Two people wearing grey and black workout gear perform walking lunges in a gym.

Credit: Olena Yakobchuk / Shutterstock

Sometimes, you’re training simply to improve your performance in the gym. Other times, you’re looking to boost your squat one-rep max. Walking lunges are one of those key exercises that will directly serve both goals. With the option to load these up heavy or keep them at your bodyweight, walking lunges also happen to be incredibly versatile. So really, there’s every reason to stop avoiding them and put them into your program stat.

Benefits of Walking Lunges

Unilateral Development

The squat rack is probably a hot commodity in your gym, and with good reason — they don’t call the squat the king of lifts for nothing. But no matter how powerful, every exercise has its downfall. Since the squat is a bilateral exercise — the right and left sides of your body move as one — you might not notice yourself developing or perpetuating unequal strength and muscle from side-to-side.

Enter the walking lunge. Developing unilateral strength with moves like this is crucial for combating those strength imbalances you might not notice under a barbell. Walking lunges target both sides of the body equally to build maximum lower body strength and help eliminate weaknesses that may be overlooked during an exercise like the squat.

Increased Hip Mobility

Your hips, hamstrings, and ankles all tend to get locked up and less mobile during most people’s day-to-day living. This might not seem like a problem until you realize that limited flexibility decreases the range of motion you can naturally take your joints and muscles into. This reduction in movement efficiency can negatively impact your progress in the gym. (1)
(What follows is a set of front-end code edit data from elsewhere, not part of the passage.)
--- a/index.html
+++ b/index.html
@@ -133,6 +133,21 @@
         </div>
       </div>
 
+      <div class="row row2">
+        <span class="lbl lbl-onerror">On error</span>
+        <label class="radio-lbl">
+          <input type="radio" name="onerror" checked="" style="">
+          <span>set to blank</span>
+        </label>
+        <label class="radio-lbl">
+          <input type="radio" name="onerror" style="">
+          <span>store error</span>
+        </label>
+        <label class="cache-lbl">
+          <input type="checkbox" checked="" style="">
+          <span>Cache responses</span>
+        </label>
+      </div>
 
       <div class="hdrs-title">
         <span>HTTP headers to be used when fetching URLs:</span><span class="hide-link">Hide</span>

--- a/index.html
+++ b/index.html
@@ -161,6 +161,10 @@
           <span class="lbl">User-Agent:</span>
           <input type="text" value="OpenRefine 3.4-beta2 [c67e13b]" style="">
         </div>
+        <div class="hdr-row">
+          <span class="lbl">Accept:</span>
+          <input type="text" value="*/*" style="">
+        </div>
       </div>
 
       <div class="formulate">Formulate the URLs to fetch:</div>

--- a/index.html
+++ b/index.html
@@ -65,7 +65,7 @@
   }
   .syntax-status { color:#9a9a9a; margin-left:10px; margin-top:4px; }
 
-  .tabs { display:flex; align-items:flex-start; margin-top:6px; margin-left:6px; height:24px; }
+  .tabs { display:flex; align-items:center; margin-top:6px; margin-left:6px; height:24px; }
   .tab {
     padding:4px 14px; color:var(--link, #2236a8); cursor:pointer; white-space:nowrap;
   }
While walking lunges can be beneficial for building strength and muscle, they can also help increase your range of motion because of the greater joint angle. Compared to a single-leg squat, lunges offer peak joint angles — meaning you’ll need to sink into a deeper range of motion. (2) This is especially true for the hip-joint movement during the forward portion of your lunge. (2) It’s not only your hip mobility that can benefit, though. Taking longer strides with your walking lunges increases the demands on your hamstring and ankle mobility, while still challenging your hip mobility in a big way.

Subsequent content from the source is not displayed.